A perfumista acredita que, nesse caso, a deficiência visual é um fator positivo. “O aluno não vê marca e não se influencia por corpos e formas para criticar um cheiro”, avalia. O curso, que dura um ano e meio, está em sua segunda turma – a primeira teve como encerramento uma festa de formatura, com os professores e pais dos alunos.
Junto com Bruna na primeira turma, estava Marina Yonashiro, de 19 anos, que perdeu a visão aos 11 anos por causa de um tumor na região do cerebelo. “A formatura foi muito emocionante. Saber que os professores e meus pais estavam lá de pé me aplaudindo foi muito legal”, lembra.
A jovem diz que viu no curso uma oportunidade para lidar com a deficiência de um lado bom e favorável para seu trabalho. “Perdi 95% da visão e tive que fazer uma readaptação, fui retomando minha vida gradativamente. Como era criança na época, acho que consegui lidar bem com isso”, lembra.

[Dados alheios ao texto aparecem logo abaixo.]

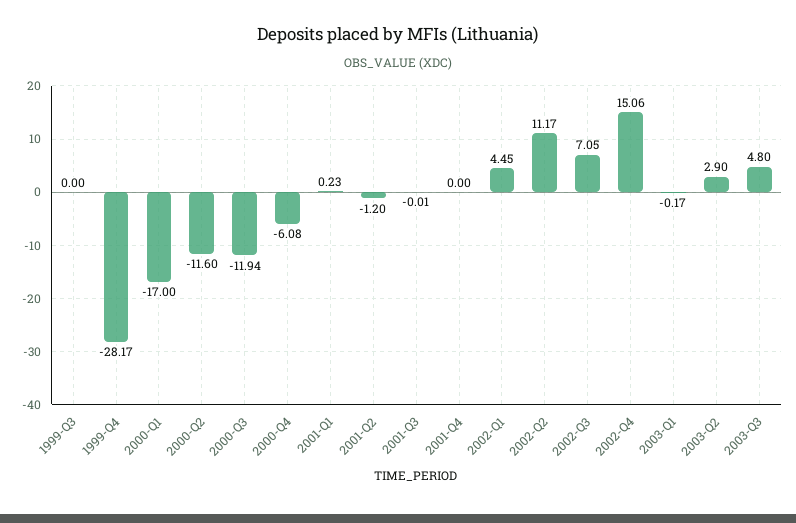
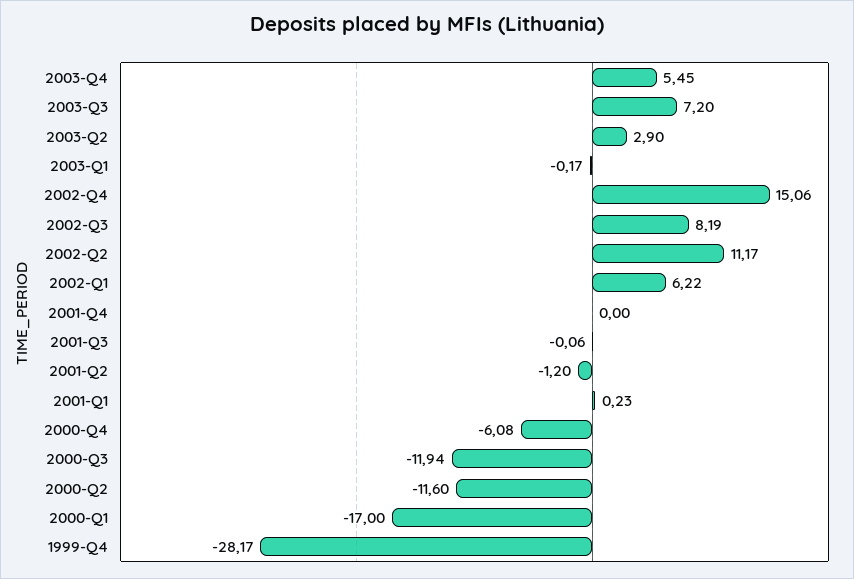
1999-Q3: 0 -> none
2001-Q3: -0.01 -> -0.06
2002-Q1: 4.45 -> 6.22
2002-Q3: 7.05 -> 8.19
2003-Q3: 4.8 -> 7.2
2003-Q4: none -> 5.45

Atualmente trabalhando na empresa Symrise, de aromas e fragrâncias, a jovem diz que ainda aprende muito sobre a rotina do avaliador olfativo. “Eu não tinha ideia de como era esse mundo de fragrâncias e hoje ajudo em pequenos projetos onde trabalho”, conta.
Também empregada, Bruna diz que o trabalho do avaliador olfativo não é apenas cheirar uma fragrância e dizer se é boa ou não, pois envolve diversas outras áreas. “Um avaliador demora em torno de 5 anos para se especializar. Precisa de muita prática porque ele é a ponte entre o cliente e o perfumista”, diz. Ela conta que trabalha na área de perfumaria fina, que envolve perfumes, sabonetes e loções corporais. “O curso dá uma ótima base, mas a prática mesmo é só quando entra no mercado de trabalho”, afirma.

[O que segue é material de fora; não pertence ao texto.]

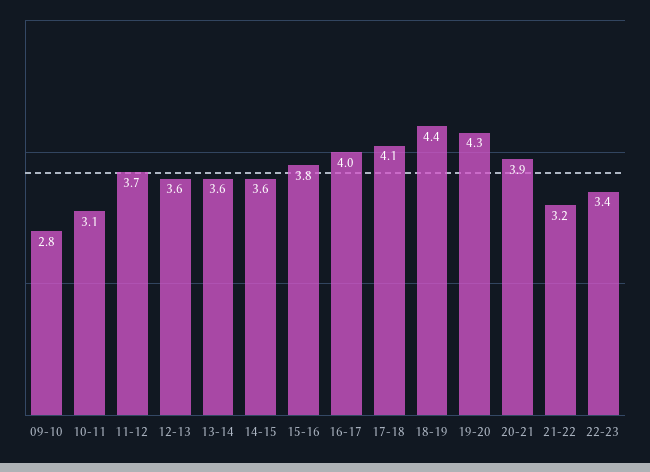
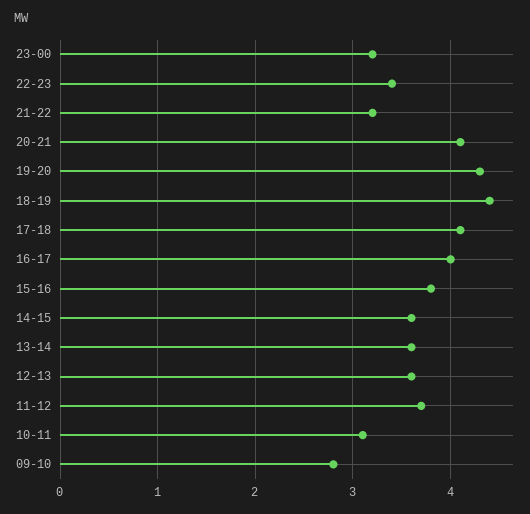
20-21: 3.9 -> 4.1
23-00: none -> 3.2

De acordo com a coordenadora Renata, a preocupação com a prática esteve presente desde o começo. “Discutimos com as empresas a grade curricular que montaríamos e o que deveríamos ensinar aos alunos”, lembra. Nos 18 meses de curso, 6 meses são focados para o estágio em alguma dessas empresas. “É aí que eles colocam em prática o que aprenderam e são avaliados também onde trabalham, o que ajuda sempre a melhorar”, avalia.

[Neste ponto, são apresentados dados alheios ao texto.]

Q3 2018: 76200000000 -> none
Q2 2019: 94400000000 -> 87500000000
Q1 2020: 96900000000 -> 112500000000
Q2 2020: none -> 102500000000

Para Erika Torriani, coordenadora de Recursos Humanos da empresa Symrise, onde Marina trabalha, a avaliação das alunas do curso é bastante positiva. “A Marina trabalha conosco junto com outra estudante e elas são muito empenhadas, vieram do curso com uma bagagem teórica excelente e isso traz benefícios para nós e para elas”, avalia.
Erika ressalta que, para trabalhar nessa área, é preciso muita dedicação e treinamento, não apenas a formação. “Elas trouxeram interesse e encantamento, e tê-las conosco é muito importante porque são pessoas que gostam do que fazem”, analisa a coordenadora.
No caso do aluno Silvano, que ainda está no meio do curso, a expectativa é muito grande. “Estou adorando porque é um universo totalmente novo. Dura apenas um ano e meio, mas o conhecimento que adquirimos é muito grande, não só sobre perfumaria, mas também sobre química e sobre os óleos que são usados para fazer as essências”, conta. Com a entrevista de estágio agendada para agosto e a formatura prevista para dezembro de 2013, ele se mostra ansioso. “Quero colocar em prática o que estou aprendendo e conhecer o dia a dia da empresa. Fora isso, estou na expectativa de voltar ao mercado de trabalho depois de tanto tempo afastado”, espera.